The Trump administration is stuck in a word cloud of probabilities of his own making. The war is over. The war is on. The war isn’t a war. We have a deal, but we don’t have a deal, but we’re about to have a deal. We destroyed Iran’s military. No, we left it intact. We want regime change. No we don’t. We already accomplished it. We “obliterated” Iran’s nuclear program a year ago. We had to go to war in February to prevent nuclear war. The Strait of Hormuz is open, closed, or something in-between. No deal without “unconditional surrender.” Let’s make a deal!
This everything-all-at-once vibe can be disorienting, particularly since most Americans didn’t have a war with Iran on their bingo cards until the shooting had already started. President Trump didn’t prepare the country or consult with Congress beforehand because he thought it would all be a smashing success in a matter of weeks.
The miscalculation that started it all: killing Iran’s Supreme Leader, Ayatollah Ali Khamenei, and much of Iran’s senior leadership, on the first day of the war. To “the great proud people of Iran, I say tonight that the hour of your freedom is at hand,” Trump announced on Feb. 28. “When we are finished, take over your government. It will be yours to take. This will be probably your only chance for generations.”
I support regime change in Iran and shed no tears for Khamenei or his goons. But when you start a war by killing the regime’s top leaders, it’s not unreasonable for the remaining ones to conclude that you really intend regime change.
Khamenei was a murderous fanatic, but he was a fairly cautious one. He liked to threaten closing the Strait of Hormuz or attacking our regional allies, but he was reluctant to actually do it, fearing it would invite a regime change war. The mullahs and IRGC goons believed, not unreasonably, that if they lost their grip on power, they’d be lynched by the Iranian people they’ve brutalized for decades.

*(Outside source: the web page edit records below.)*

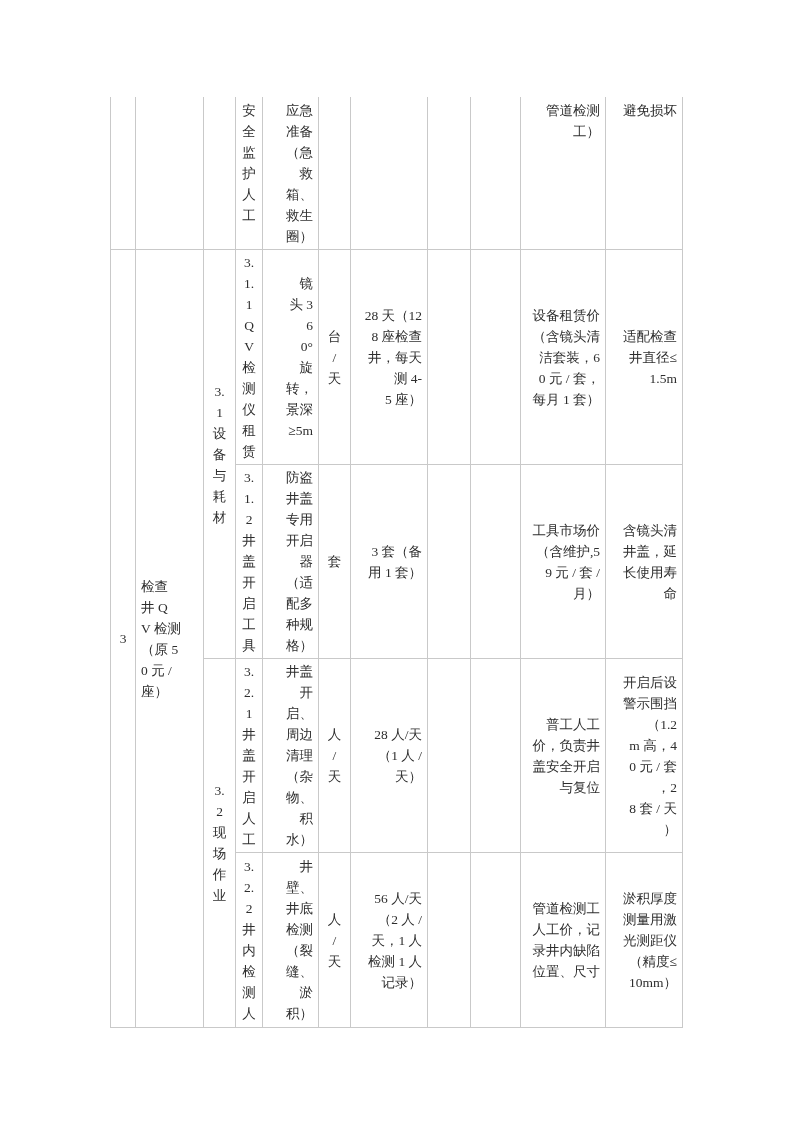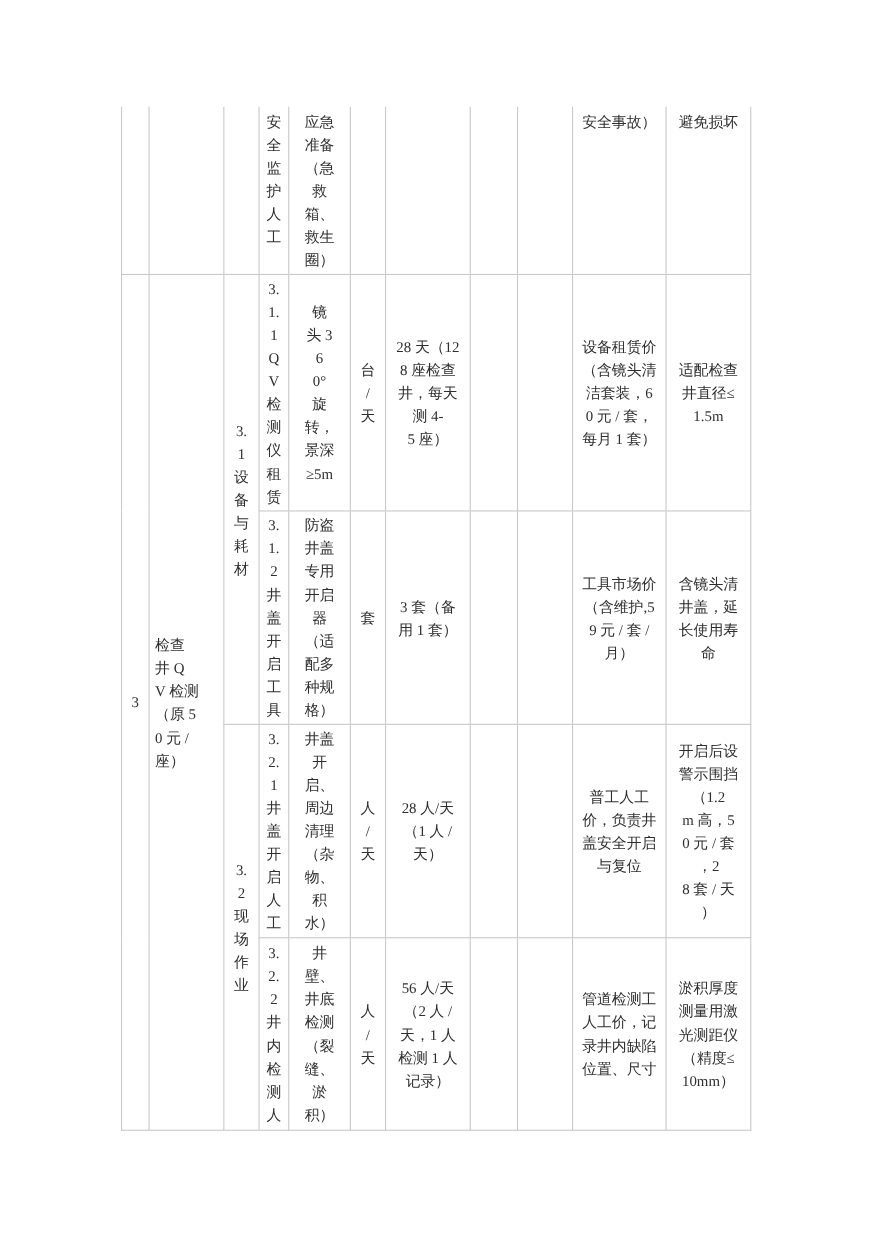"应急" td.c-left { text-align: center -> right }
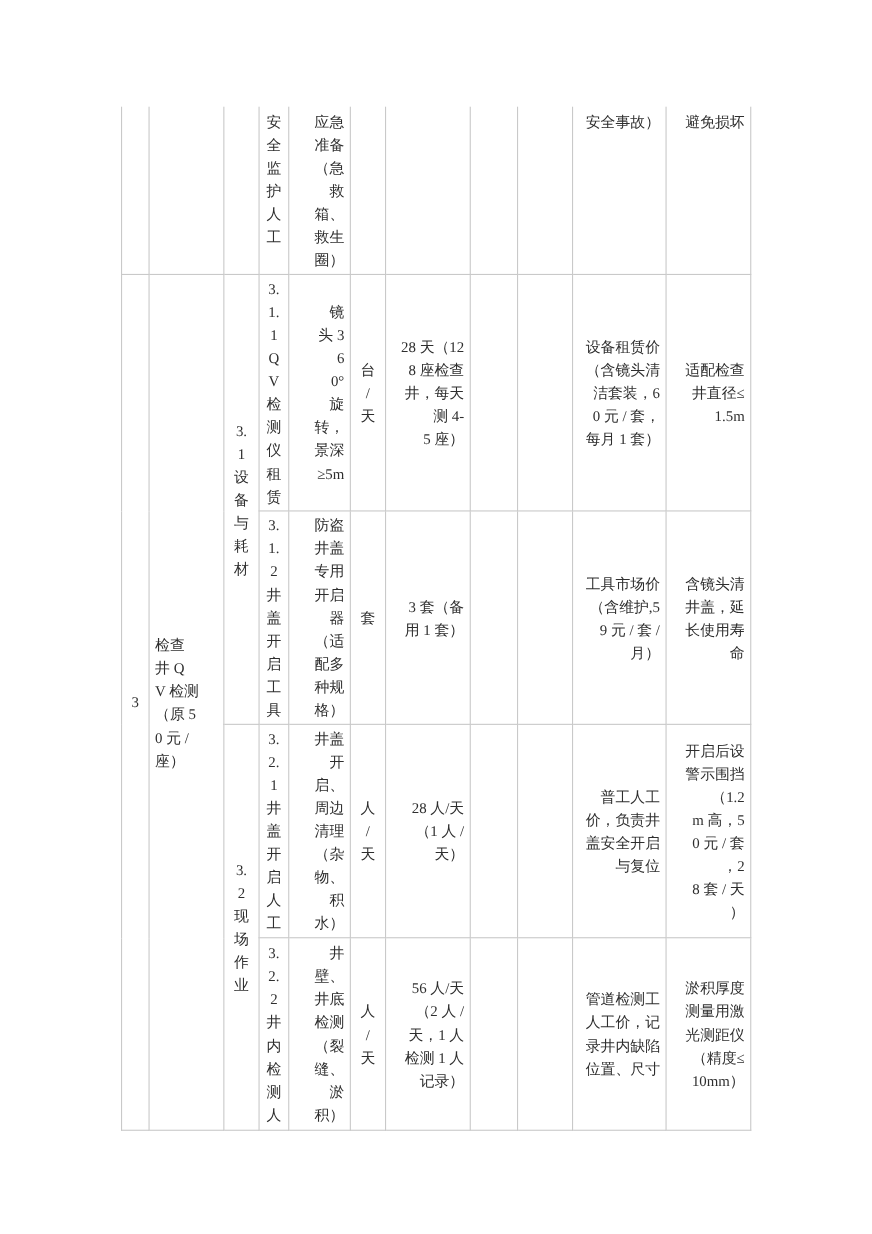"安全事故）" td.c-left { text: 安全事故 -> 管道检测工 }
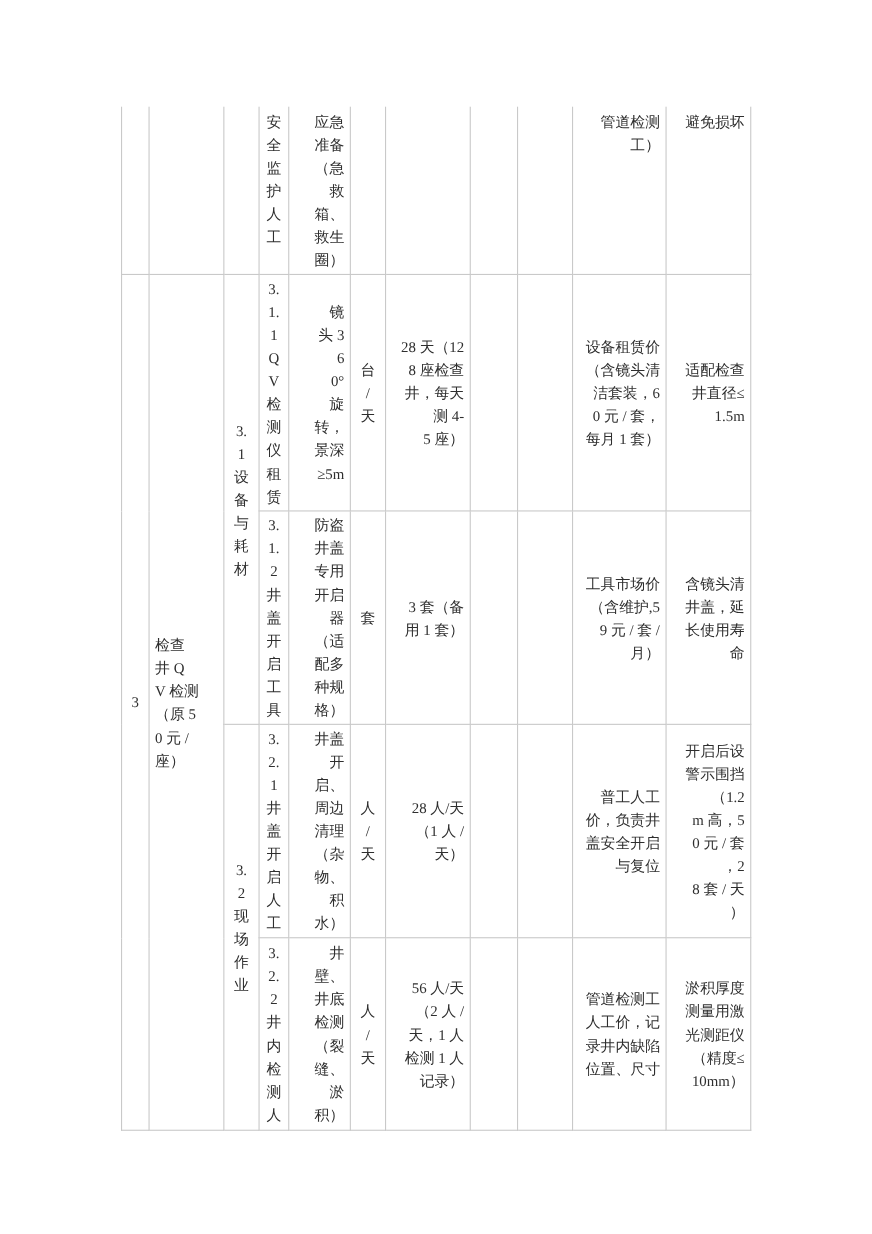"开启后设" td.c-left { text: 5 -> 4 }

By starting with a regime change war, Trump removed any reason for the regime not to go for broke. When you have nothing to lose — particularly when you are a millenarian religious fanatic — a Persian Alamo strategy makes a lot of sense.
So Iran closed the Strait of Hormuz and attacked its neighbors.
But it turns out this wasn’t the Alamo. In the contest of wills, Trump blinked. The Iranian regime’s tolerance for punishment proved — so far — to be greater than Trump’s and that of our gulf allies. Militarily we could finish the job, but that would require ground troops and much greater economic turmoil. In a conflict Trump launched unilaterally without the prior support of Congress, NATO or the American people, Trump doesn’t have the political capital for that.
But that’s only half the problem. Trump wants the war over, but he doesn’t want to pay — militarily, economically, politically — what that would cost. So he wants to make a deal that ends it. But there is no deal available that wouldn’t come at an equally undesirable cost. Any deal that looks like what President Obama struck with the Iranians would be too embarrassing to bear. But the Iranians are convinced that they can get just such a deal, and they’re willing to drag things out as long as it takes.
The result: Trump’s in a box of his own making. He thinks he can talk his way out by simply asserting a reality that doesn’t exist. When the financial markets get nervous, he announces a breakthrough that is, at best, a possibility. When the Iranians agree to a deal that looks similar to one Obama might negotiate, Trump goes back to his threats.
It can’t go on forever. But I’m sure it’ll last until long after this column is forgotten.